Unfortunately, a lot of market players think this is normal. A lot of market players think that this is the natural order of things. The US Federal Reserve, headed by Janet Yellen, is simply just trying to put on its mommy and daddy pants and telling the party of hyper-active preschoolers, “Hey, this is not normal. This party has to end.” All the US Federal Reserve was trying to do was to come up with a mechanism that would slowly put on the brakes so that the financial markets would become normal again. We are talking about normal interest rates, normal rates or inflation, and yes, normal rates of stock appreciation.

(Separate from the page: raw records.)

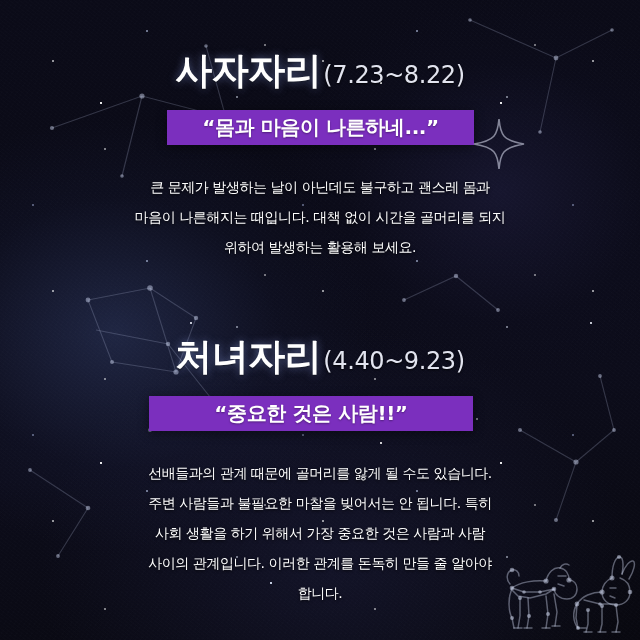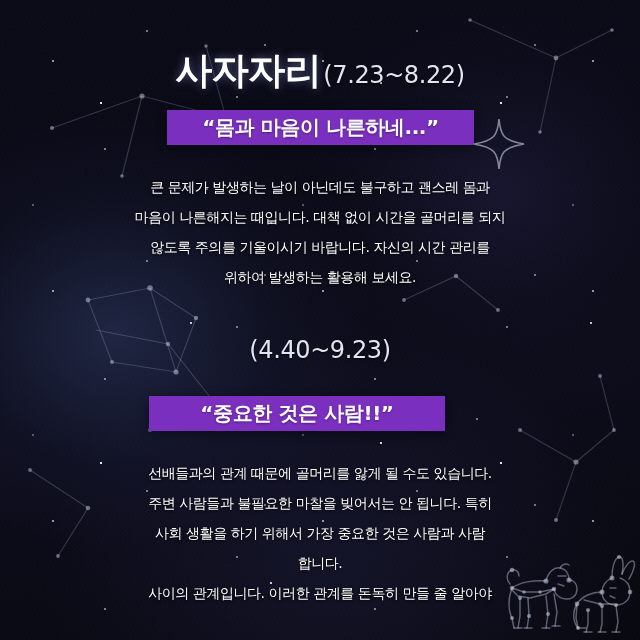--- a/index.html
+++ b/index.html
@@ -236,40 +236,40 @@
       </div>
     </div>
 
     <div class="quote-banner" style="left:167px; top:110px; width:307px; height:35px;">
       <span>“몸과 마음이 나른하네...”</span>
     </div>
 
     <div class="body-text" style="top:172px;">
       <span class="ln">큰 문제가 발생하는 날이 아닌데도 불구하고 괜스레 몸과</span>
       <span class="ln">마음이 나른해지는 때입니다. 대책 없이 시간을 골머리를 되지</span>
-      <span class="ln">않도록 주의를 기울이시기 바랍니다. 자신의 시간 관리를</span>
       <span class="ln">위하여 발생하는 활용해 보세요.</span>
     </div>
 
     <div class="section" style="top:338px;">
       <div class="sign-heading">
+        <span class="sign-name">처녀자리</span>
         <span class="sign-dates">(4.40~9.23)</span>
       </div>
     </div>
 
-    <div class="quote-banner" style="left:149px; top:396px; width:296px; height:35px;">
+    <div class="quote-banner" style="left:149px; top:396px; width:324px; height:35px;">
       <span>“중요한 것은 사람!!”</span>
     </div>
 
     <div class="body-text" style="top:458px;">
       <span class="ln">선배들과의 관계 때문에 골머리를 앓게 될 수도 있습니다.</span>
       <span class="ln">주변 사람들과 불필요한 마찰을 빚어서는 안 됩니다. 특히</span>
       <span class="ln">사회 생활을 하기 위해서 가장 중요한 것은 사람과 사람</span>
+      <span class="ln">사이의 관계입니다. 이러한 관계를 돈독히 만들 줄 알아야</span>
       <span class="ln">합니다.</span>
-      <span class="ln">사이의 관계입니다. 이러한 관계를 돈독히 만들 줄 알아야</span>
     </div>
 
     <svg class="sparkle" style="left:470px; top:115px;" width="58" height="58" viewBox="0 0 58 58">
       <path d="M29 4 C30.5 20 33 25.5 54 29 C33 32.5 30.5 38 29 54 C27.5 38 25 32.5 4 29 C25 25.5 27.5 20 29 4 Z" fill="none" stroke="rgba(225,230,248,0.55)" stroke-width="1.6"></path>
     </svg>
 
     <svg class="zodiac-figures" viewBox="0 0 136 86">
       <g fill="none" stroke="rgba(205,212,235,0.42)" stroke-width="1.5" stroke-linecap="round" stroke-linejoin="round">
 
         <g>

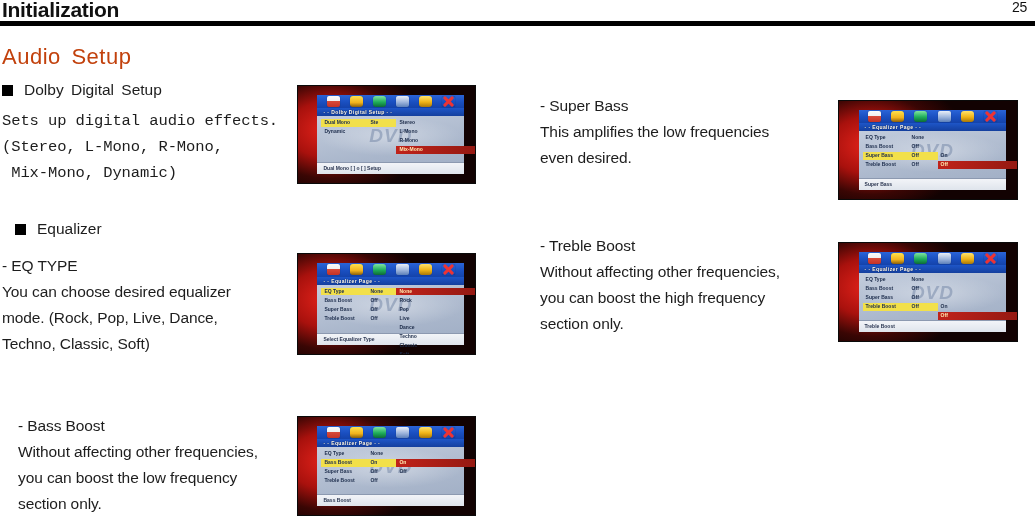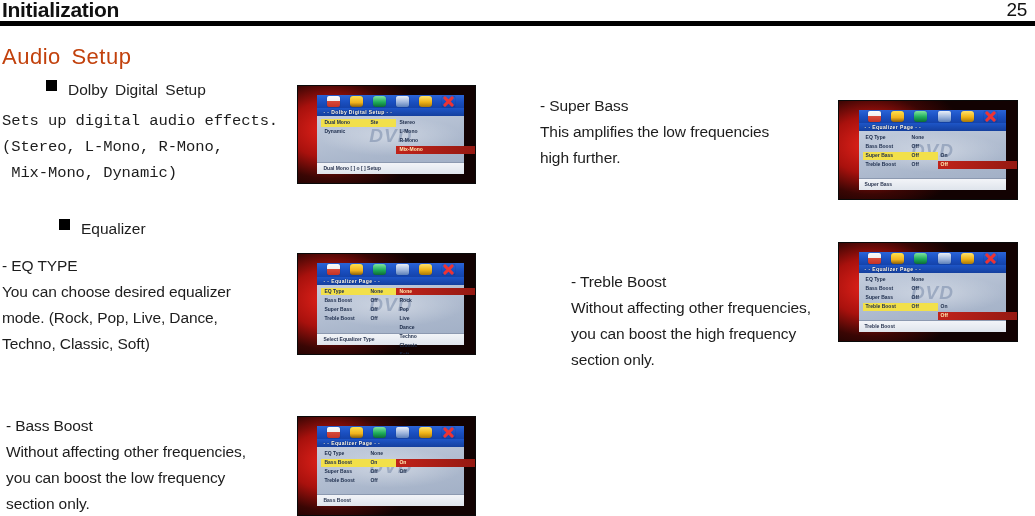--- a/index.html
+++ b/index.html
@@ -14,21 +14,21 @@
   .page { position: relative; width: 1035px; height: 400px; }
 
   
   .header-title {
     position: absolute; left: 2px; top: -2px;
     font-size: 21px; font-weight: bold; letter-spacing: -0.3px;
     color: #111;
   }
   .page-number {
     position: absolute; right: 8px; top: -1px;
-    font-size: 19px; color: #111; letter-spacing: -0.3px;
+    font-size: 14px; color: #111; letter-spacing: -0.3px;
   }
   .header-rule {
     position: absolute; left: 0; top: 21px; width: 1035px; height: 5px;
     background: #000;
   }
 
   
   .section-title {
     position: absolute; left: 2px; top: 44px;
     font-size: 22px; letter-spacing: 0.5px; color: #c2410c;
@@ -42,40 +42,39 @@
     line-height: 26px;
     letter-spacing: -0.1px;
     color: #1d1d1d;
     white-space: pre;
   }
   .bullet-head {
     position: absolute;
     font-size: 15.5px;
     line-height: 20px;
     color: #1d1d1d;
-    display: flex; 
+    display: flex; align-items: center;
     word-spacing: 3px;
-    margin-left: 44px;
   }
   .sq {
     display: inline-block;
     width: 11px; height: 11px;
     background: #000;
     margin-right: 11px;
     flex: 0 0 auto;
   }
 
   
   #blk-dolby-head   { left: 2px;   top: 80px; }
   #blk-dolby-body   { left: 2px;   top: 108px; font-family: Liberation Mono, monospace; }
   #blk-eq-head      { left: 15px;   top: 219px; }
   #blk-eqtype-body  { left: 2px;   top: 253px; }
-  #blk-bass-body    { left: 6px;   top: 413px; }
+  #blk-bass-body    { left: 18px;   top: 413px; }
   #blk-super-body   { left: 540px; top: 93px; }
-  #blk-treble-body  { left: 571px; top: 233px; margin-top: 36px; }
+  #blk-treble-body  { left: 540px; top: 233px; }
 
   
   .photo {
     position: absolute;
     background: #0d0d0d;
     overflow: hidden;
     border: 1px solid #0a0a0a;
   }
   
   .photo .bezel {
@@ -221,21 +220,21 @@
 You can choose desired equalizer
 mode. (Rock, Pop, Live, Dance,
 Techno, Classic, Soft)</div>
   <div class="txt" id="blk-bass-body">- Bass Boost
 Without affecting other frequencies,
 you can boost the low frequency
 section only.</div>
 
   <div class="txt" id="blk-super-body">- Super Bass
 This amplifies the low frequencies
-high further.</div>
+even desired.</div>
   <div class="txt" id="blk-treble-body">- Treble Boost
 Without affecting other frequencies,
 you can boost the high frequency
 section only.</div>
 
   <div class="photo" style="left:297px; top:85px; width:179px; height:99px;">
       <div class="bezel"></div>
       <div class="screen">
         <div class="iconbar">
           <span class="osd-icon ic-general"></span>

However, just like any preschooler hopped up on sugar, don’t expect these stock investors and stock speculators to take this lying down. They are going to have a temper tantrum. This is what all the drama is. When you see the Dow Jones industrial average spike up by three digits and then crash down by three digits, it is really just a reflection of the market’s temper tantrums. At the end of the day, I am hoping normalcy will return. We can’t afford the alternative.